Watching Bitcoin to gold, Bitcoin is moving up relative to gold. This This would suggest that we've held the sort of the higher lows, the trend is up, shall I say? The trend is up over time, and we do believe it is up over time. We would not be surprised to see gold continue to fall, especially if we're right on the dollar, and Bitcoin continue to increase. And here, two measures of risk, measures of risk, credit default swaps in the banking system, especially with the private credit debacle we've been We've been saying we've said it's not systemic.

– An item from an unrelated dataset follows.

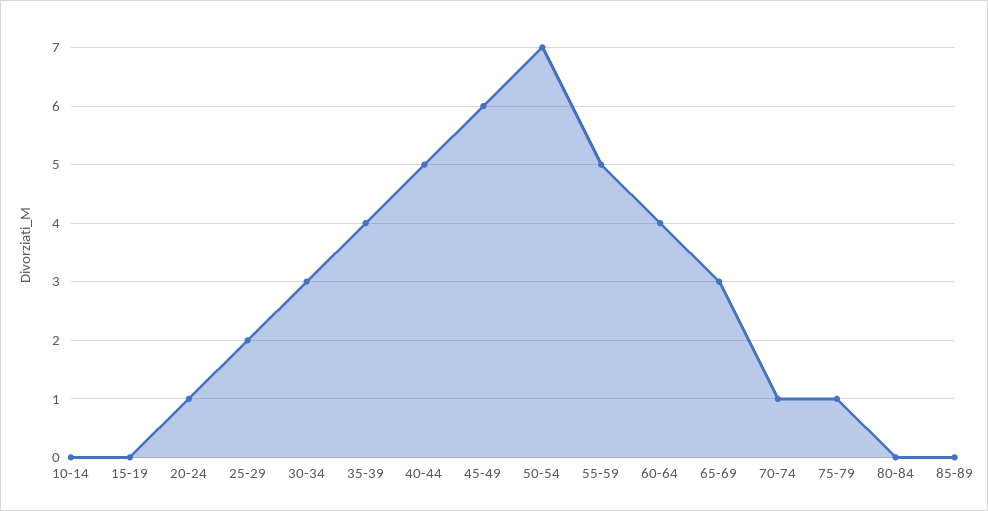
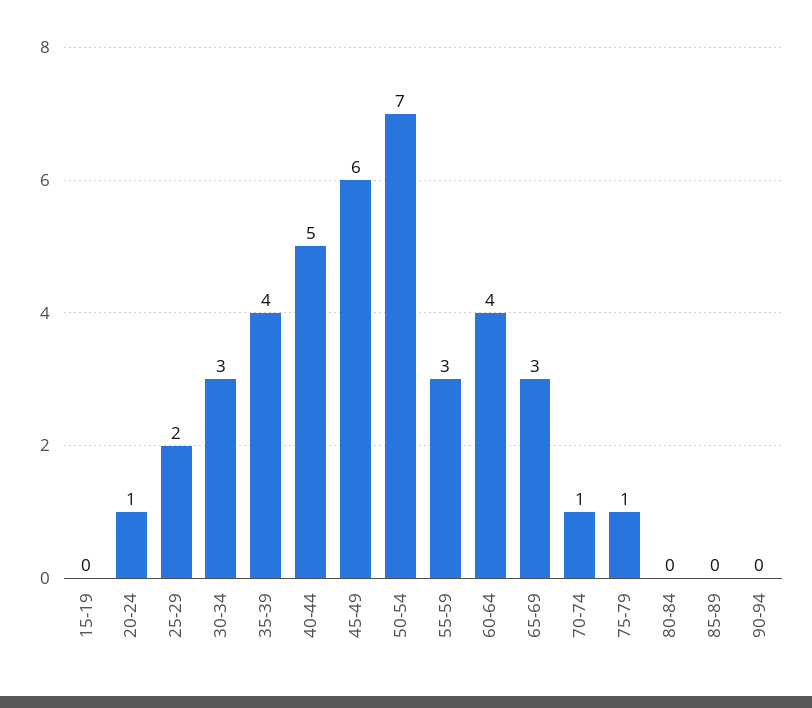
10-14: 0 -> none
55-59: 5 -> 3
90-94: none -> 0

This would corroborate it. The latest tick here has been down. And finally, the high-yield spread, high-yield >> [music] >> bonds or junk bonds relative to 10-year bonds in terms of their yields, again, very low by historical standards. Cathie Wood of Ark Invest is making news once more with a daring statement for the markets. According to her, we're not just seeing another cycle. Bitcoin is further distancing itself from conventional assets and even posing a threat to gold's position as the primary store of value in a shifting financial landscape. Wood thinks we're approaching a new era driven by technology, disruption, and long-term capital transfers as innovation picks up speed and macro instability changes investor behavior. Additionally, she anticipates a wave of optimism and perhaps regulatory clarity as the US approaches a significant historical milestone, which could serve as a potent motivator for assets focused on cryptocurrency and innovation. Wood disagrees with many analysts who caution about debt pressures and the possibility of a downturn reminiscent of previous economic catastrophes. AI, blockchain, and next-generation financial systems have the potential to redefine growth and dispel long-held economic concerns.

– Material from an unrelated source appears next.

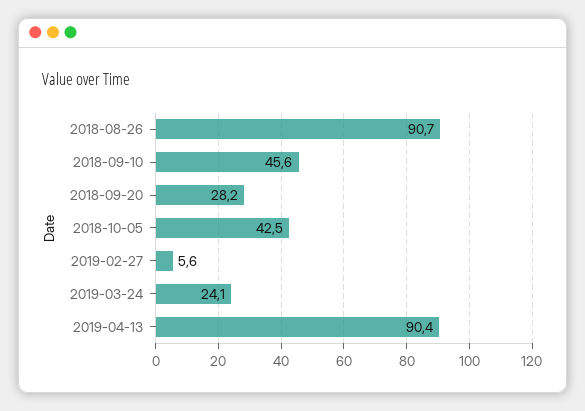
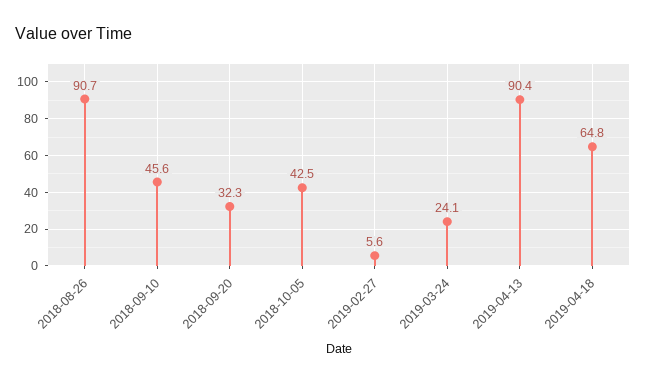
2018-09-20: 28.2 -> 32.3
2019-04-18: none -> 64.8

For further updates on Bitcoin and the wider world of digital assets, please take a moment to like this video, subscribe to the channel, and enable post notifications before we go any further. Thanks, and enjoy the video. Uh again, foreign direct investment coming into the United States, equity investment, and so forth. Uh here uh we're into market indicators, uh and we're beginning to see slow slow slow, but that metals to gold ratio, in green there, it's trying to turn.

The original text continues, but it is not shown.